Prompt: Starting at the line with "[139,416,183,437] [Bug ->", retype each line exactly up to and including the final line of the records below.

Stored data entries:
────────────────────
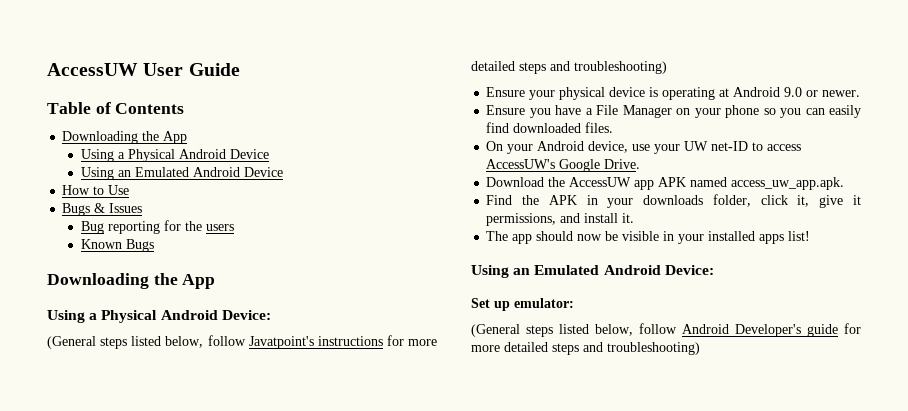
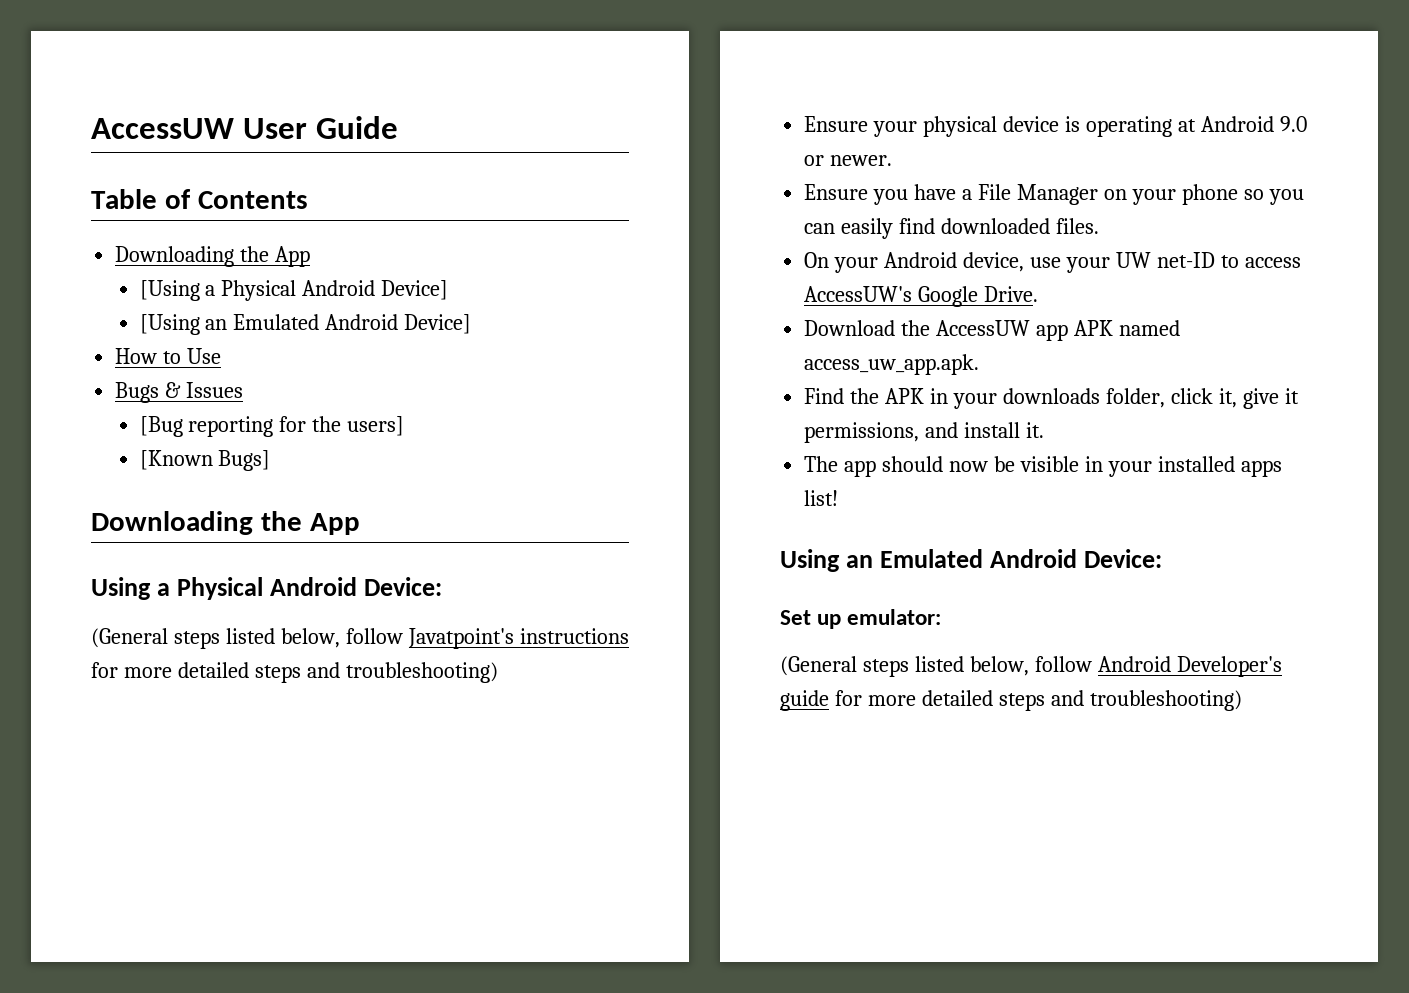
[81,149,270,162] [81,167,284,180] Using a Physical Android Device // Using an Emulated Android Device -> [139,280,449,301] [139,314,472,335] [Using a Physical Android Device] // [Using an Emulated Android Device]
[81,221,105,234] Bug -> [139,416,183,437] [Bug
[206,224,235,231] [81,239,155,252] users // Known Bugs -> [347,416,405,436] [139,450,271,471] users] // [Known Bugs]

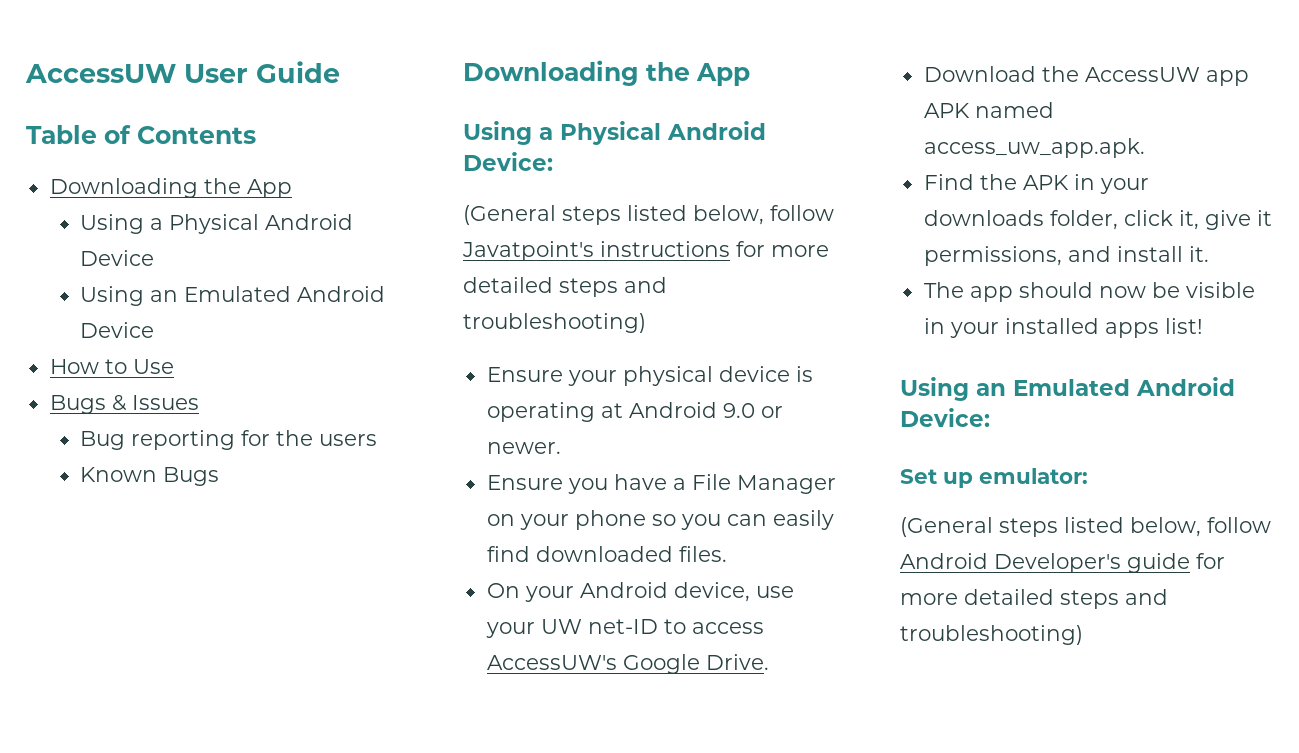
[139,280,449,301] [139,314,472,335] [Using a Physical Android Device] // [Using an Emulated Android Device] -> [80,214,354,234] [80,250,155,266] [80,286,386,306] [80,322,155,338] Using a Physical Android Device // Using an Emulated Android Device
[139,416,183,437] [Bug -> [80,431,126,450] Bug
[347,416,405,436] [139,450,271,471] users] // [Known Bugs] -> [319,434,378,446] [80,467,220,486] users // Known Bugs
────────────────────
Task solution:
[139,416,183,437] [Bug -> [80,431,126,450] Bug
[347,416,405,436] [139,450,271,471] users] // [Known Bugs] -> [319,434,378,446] [80,467,220,486] users // Known Bugs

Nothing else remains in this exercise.